What the task requires →
Output word for word the lines from the one with "subtotal: 12320.00 -> 12900.00" to the final line of the data, both ends included, but skip the pictures.

────────────────────

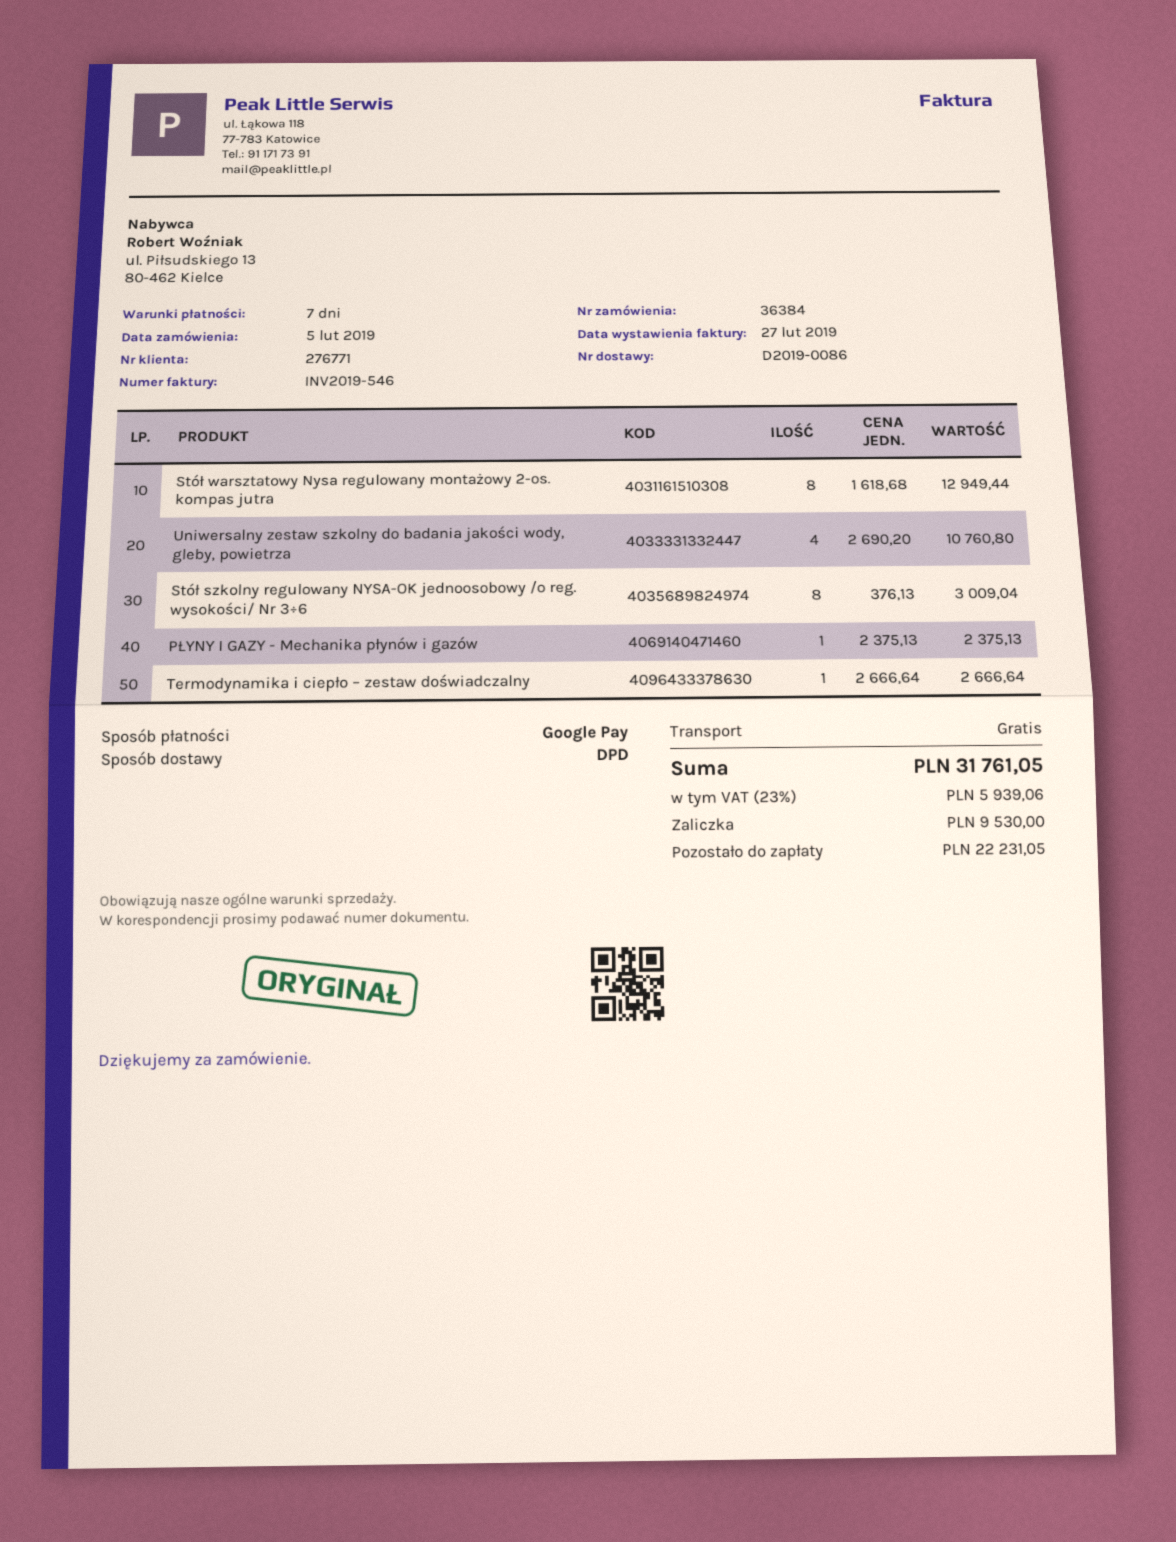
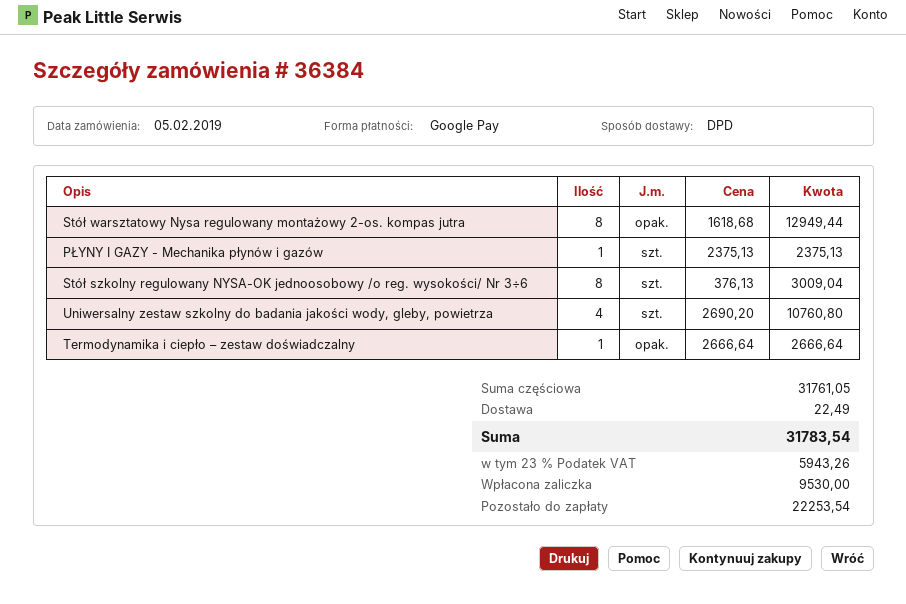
shipping: 0.00 -> 22.49
tax: 23% = 5939.06 -> 23% = 5943.26
total: 31761.05 -> 31783.54
balance: 22231.05 -> 22253.54

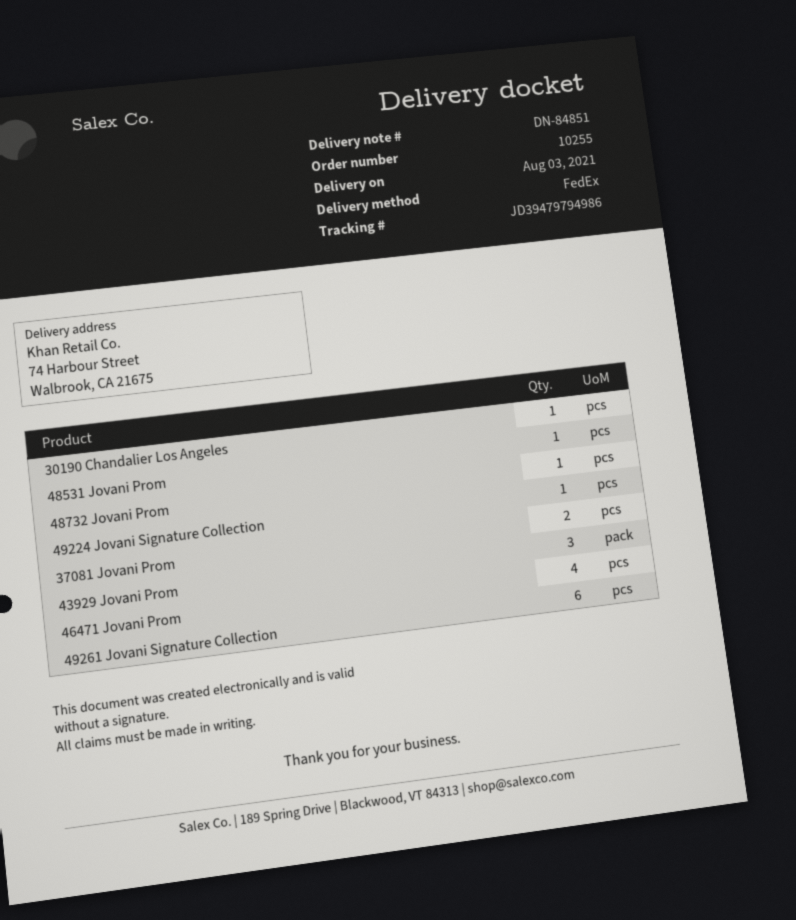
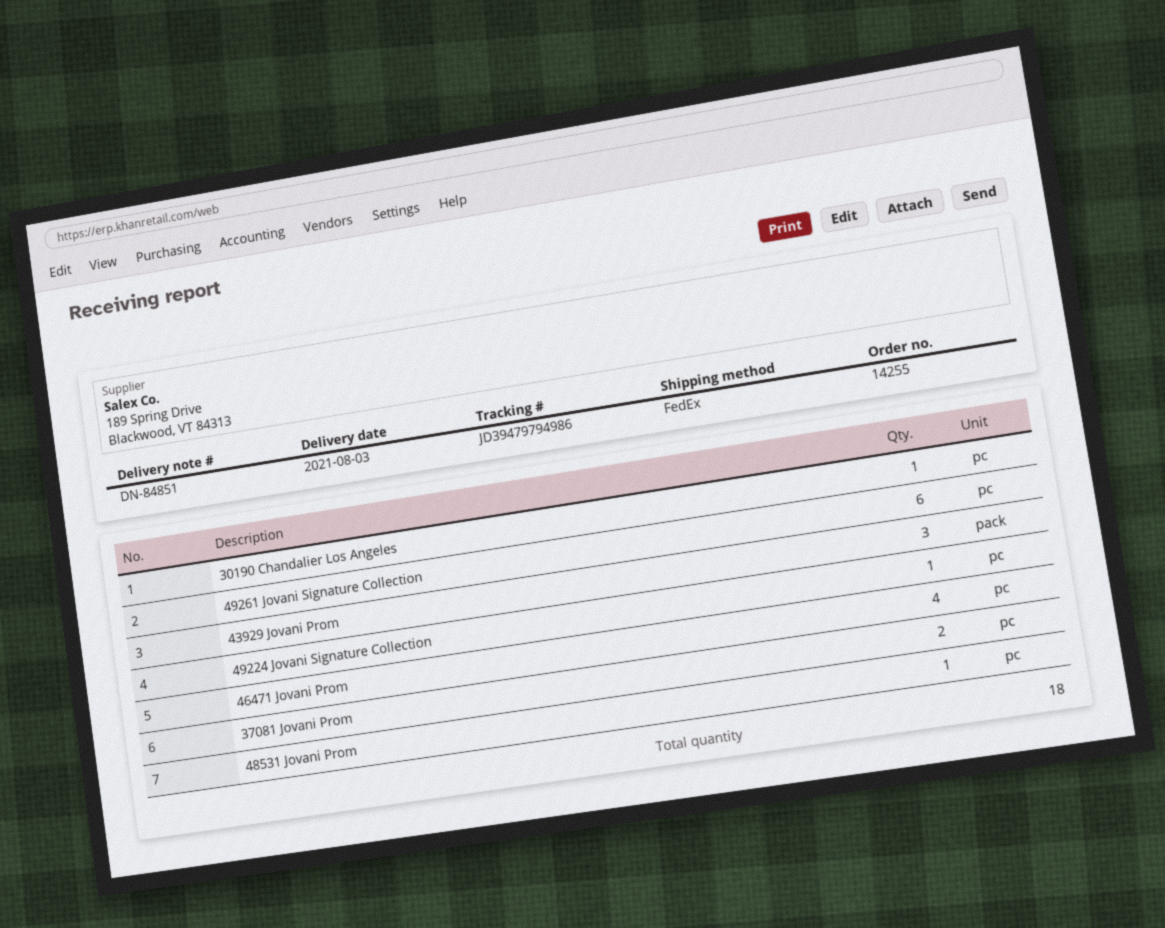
order number: 10255 -> 14255
48732 Jovani Prom: 1 -> none

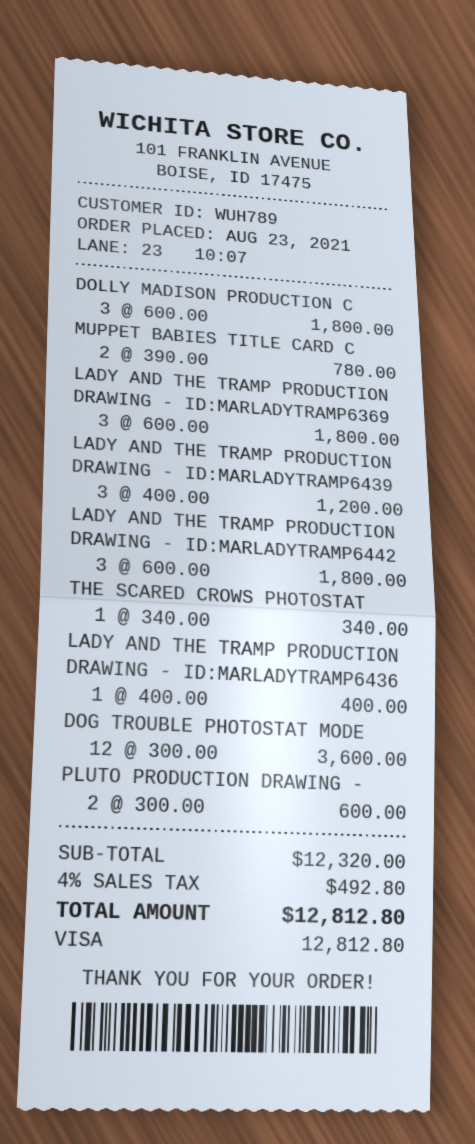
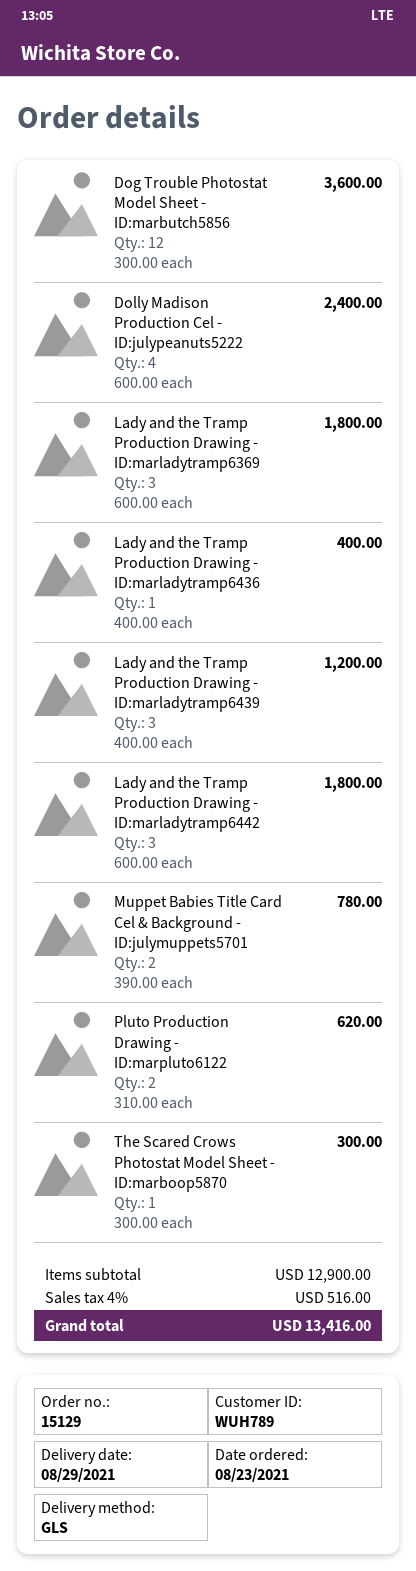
DOLLY MADISON PRODUCTION C: 3 x 600.00 = 1800.00 -> 4 x 600.00 = 2400.00
THE SCARED CROWS PHOTOSTAT: 1 x 340.00 = 340.00 -> 1 x 300.00 = 300.00
PLUTO PRODUCTION DRAWING -: 2 x 300.00 = 600.00 -> 2 x 310.00 = 620.00
subtotal: 12320.00 -> 12900.00
tax: 4% = 492.80 -> 4% = 516.00
total: 12812.80 -> 13416.00

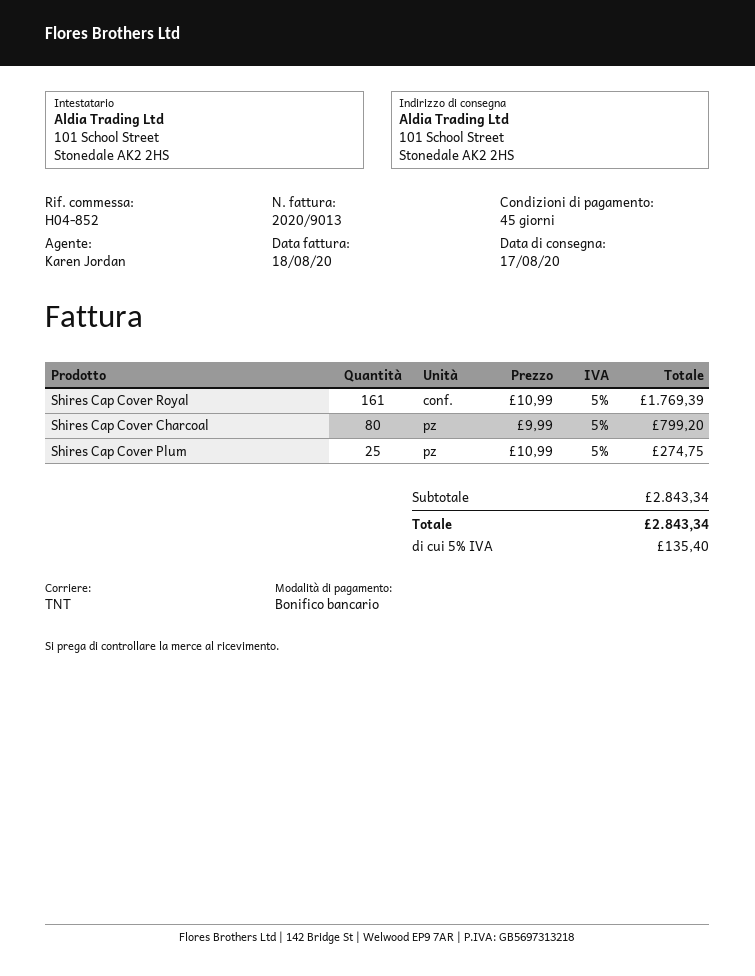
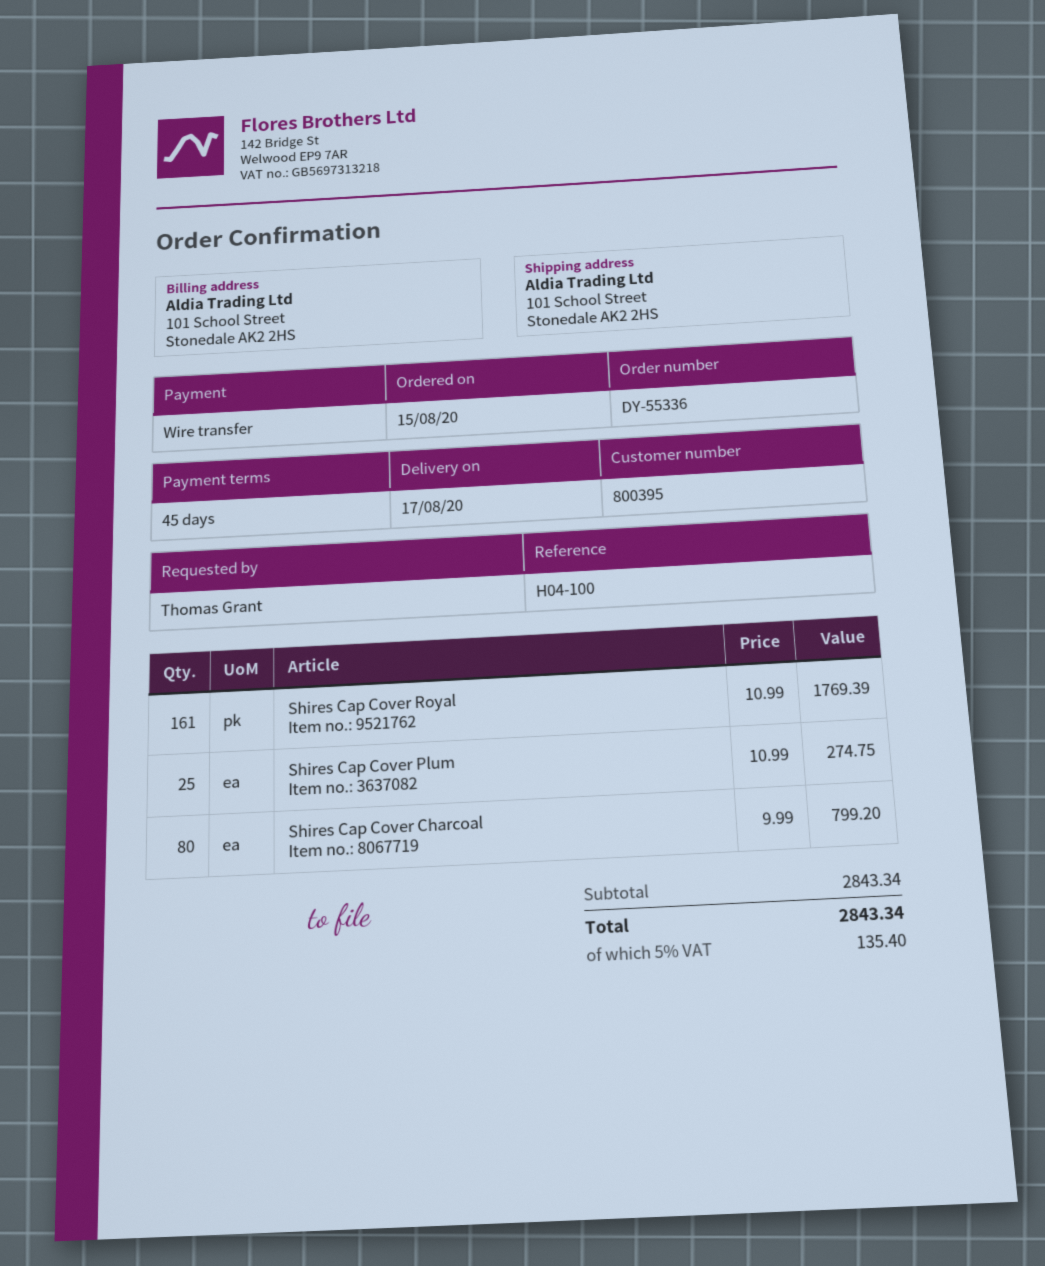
reference: H04-852 -> H04-100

────────────────────

Completed task →
subtotal: 12320.00 -> 12900.00
tax: 4% = 492.80 -> 4% = 516.00
total: 12812.80 -> 13416.00

reference: H04-852 -> H04-100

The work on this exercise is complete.